Chemical manufacturing, which relies on fossil as feedstocks, often encounters challenges such as poor economic performance, non-renewable resources depletion and environmental pollution. In contrast, biomanufacturing represents a novel approach to green chemistry by utilizing enzymes or cellular entities as the core tool for chemical production. Microbial cell factories (MCFs), powered by the advances of synthetic biology, has emerged as an environmentally friendly precept for biomanufacturing fuels, materials and chemicals (Jiang et al., 2020; Marsafari et al., 2020; Montano Lopez et al., 2021; Yang et al., 2022). In recent years, microorganisms have been engineered to produce chemicals from renewable feedstocks, such as Clostridium species for the production of butanol (Lutke-Eversloh and Bahl, 2011), Escherichia coli for the production of PHAs (Zhuang et al., 2014), Saccharomyces cerevisiae for the production of opioid pain-relieving drugs thebaine (Galanie et al., 2015). However, many highly valuable chemicals cannot be efficiently produced through MCFs in industrial scales, because of the inability of MCFs to meeting stringent titer, rate, and yield (TRY) requirements.

Many metabolic engineering strategies including promoter engineering (Yamaguchi et al., 2013), transcription factor engineering (Courchesne et al., 2009), cofactor engineering (Chen et al., 2014b), compartmentalization engineering (Lee et al., 2012), and modular pathway engineering (Biggs et al., 2014), have been used to improve the TRY of MCFs. Recently, the nonconventional yeast Ogataea polymorpha was metabolically rewired by optimizing the mevalonate pathway, enhancing the supply of NADPH and acetyl-coA, and downregulating the competition pathways, and thus produced 509 mg/L and 4.7 g/L of β-elemene under batch fermentation and feed-batch fermentation, respectively (Ye et al., 2023). However, most metabolic enzymes exhibit low catalytic activity, poor stability, and unexpected substrate/product inhibition under industrial conditions (Foo et al., 2012; Leonard et al., 2010), resulting in the decreased TRY of MCFs. For example, in the assembled L-homophenylalanine pathway, TipheDH was one of rate-limiting enzymes due to low catalytic activity. To deal with this issue, the specific activity of TipheDH was engineered by combining semi-saturated mutation with high-throughput screening, and thus its specific activity was improved by 82%, leading to L-homophenylalanine production up to 100.9 g/L. Productivity in MCFs depends on metabolic protein status, which is largely determined by the rational control of target proteins to enable biological systems to have the desired phenotype. Therefore, protein status engineering, which consists of protein engineering, protein modification and protein assembly, plays an important role in improving the efficiency of MCFs.

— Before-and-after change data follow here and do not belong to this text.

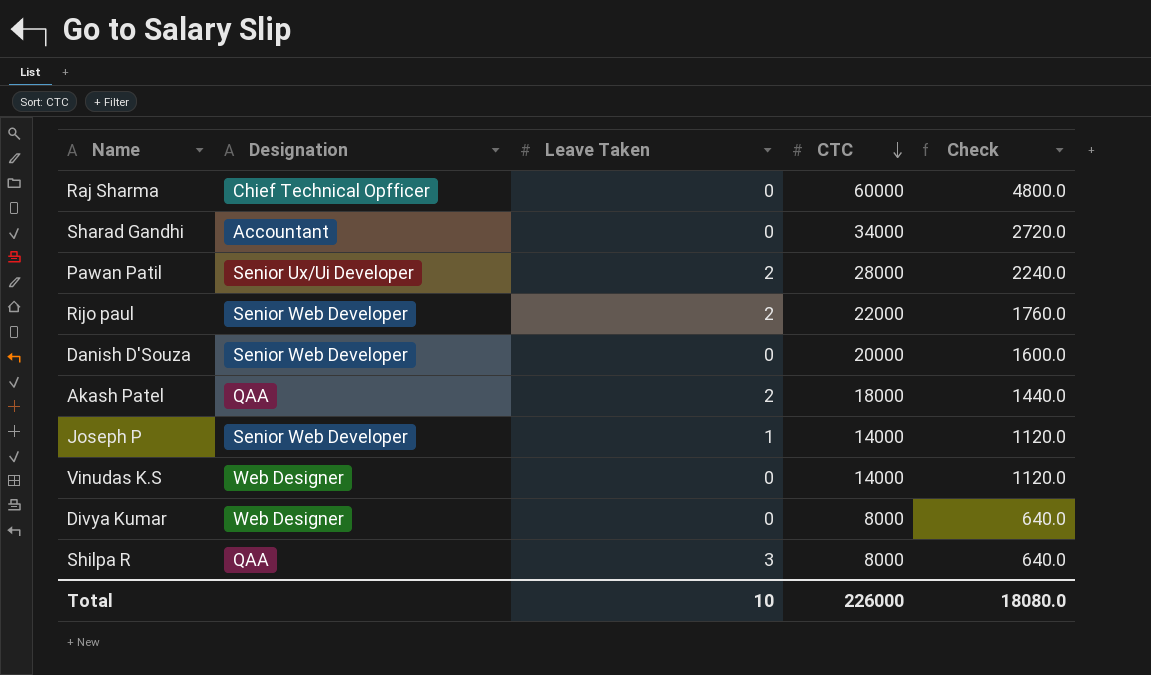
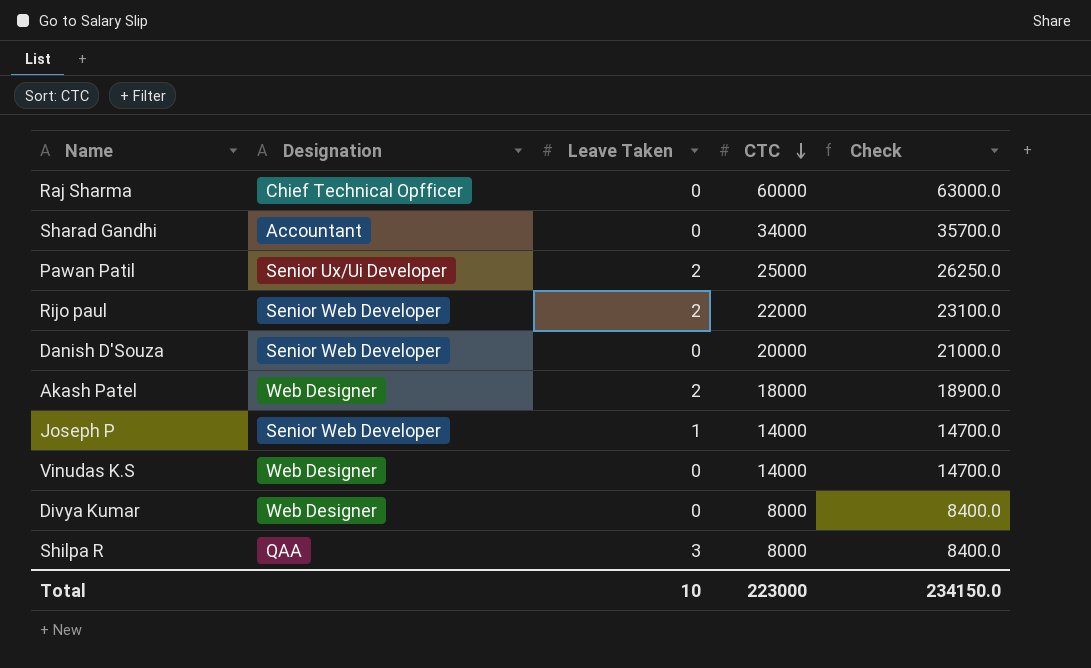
column Check | formula: [CTC] * 0.08 -> [CTC] * 1.05
Pawan Patil | CTC: 28000 -> 25000
Akash Patel | Designation: QAA -> Web Designer
Total | CTC: 226000 -> 223000
Total | Check: 18080.0 -> 234150.0

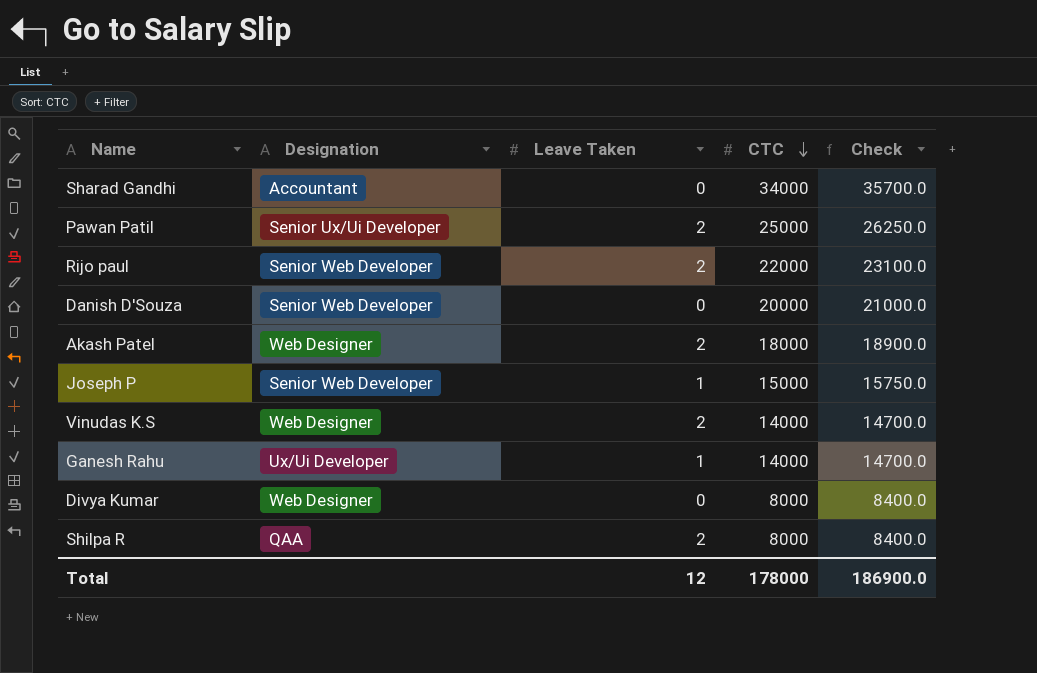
row Raj Sharma: Chief Technical Opfficer | 0 | 60000 | 63000.0 -> none
Joseph P | CTC: 14000 -> 15000
Joseph P | Check: 14700.0 -> 15750.0
Vinudas K.S | Leave Taken: 0 -> 2
row Ganesh Rahu: none -> Ux/Ui Developer | 1 | 14000 | 14700.0
Shilpa R | Leave Taken: 3 -> 2
Total | Leave Taken: 10 -> 12
Total | CTC: 223000 -> 178000
Total | Check: 234150.0 -> 186900.0

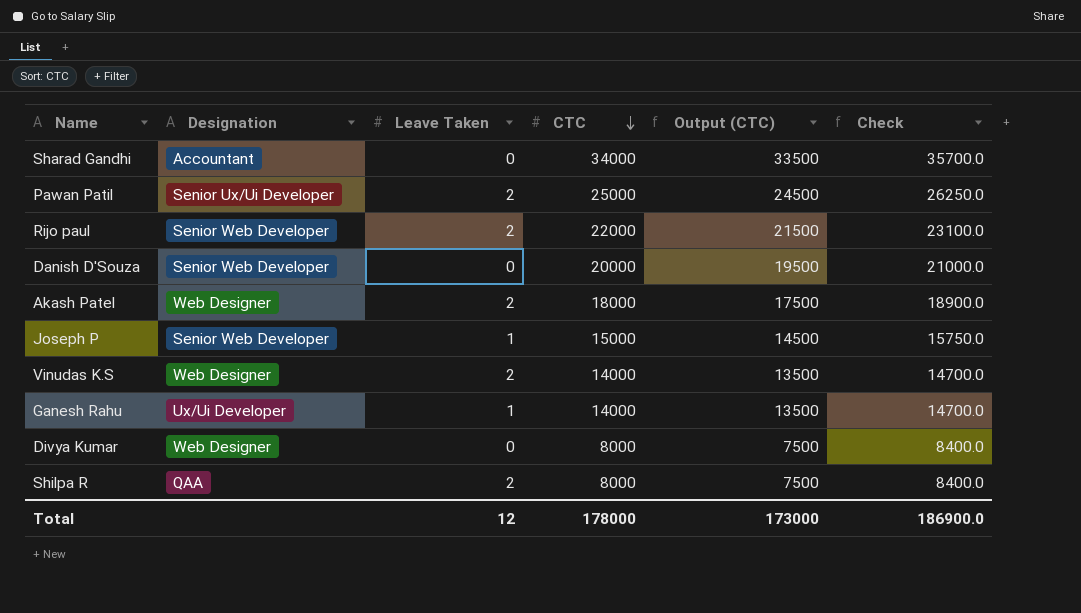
column Output (CTC) | formula: none -> [CTC] - 500

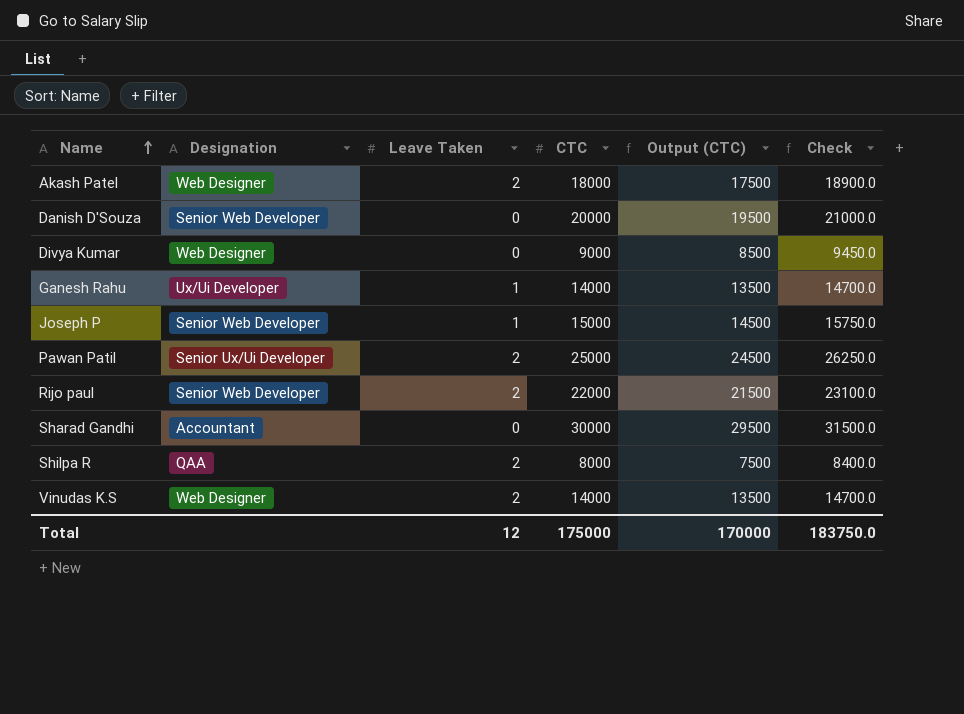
row order: CTC descending -> Name ascending
Divya Kumar | CTC: 8000 -> 9000
Divya Kumar | Output (CTC): 7500 -> 8500
Divya Kumar | Check: 8400.0 -> 9450.0
Sharad Gandhi | CTC: 34000 -> 30000
Sharad Gandhi | Output (CTC): 33500 -> 29500
Sharad Gandhi | Check: 35700.0 -> 31500.0
Total | CTC: 178000 -> 175000
Total | Output (CTC): 173000 -> 170000
Total | Check: 186900.0 -> 183750.0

Protein status engineering is primarily underpinned by the strategic amalgamation of genetic and protein engineering techniques. This fusion serves as a transformative approach, endowing proteins with specific attributes and practical utilities by tailoring their structure, function, and expression. Based on this, protein status engineering has been used to regulate target proteins to enable biological system with desired phenotypes which is especially important for enhancing cellular synthetic capacity. Recently, many studies focus on elucidating the metabolic efficiency at protein status engineering, including redesigning glycolyl-CoA carboxylase (GCC) active-site for improving catalytic efficiency to match the tartronyl-CoA (TaCo) pathway (Scheffen et al., 2021), engineering quorum sensing protein degradation circuit for controlling Erg9 degradation to produce α-farnesene (Yang et al., 2021), using metabolic enzymes to form multienzyme compartmentalization by liquid-liquid phase separation (LLPS) to enhance terpene biosynthesis (Guo et al., 2022). In summary, the field of protein status engineering encompasses precise control over protein structure and function, intricate cellular processes, and molecular interactions. Thus, it is necessary for the development of novel tools and methods for customized design and fine-tuning of proteins.

In this review, we focus on status of protein to further increase the production capacity of MCFs, which can be integrated with synthetic biological strategies and exploitation of microbial physiological mechanisms (Fig. 1). Engineering protein status mainly focuses on the protein engineering for boosting catalytic capacity, protein modification for regulating microbial metabolic capacity, and protein assembly for enhancing microbial synthetic capacity. Protein status engineering can optimize the allocation of metabolic resources in MCFs. Finally, we discuss the future challenges and prospects in the engineering of protein status to improve the production performance of MCFs.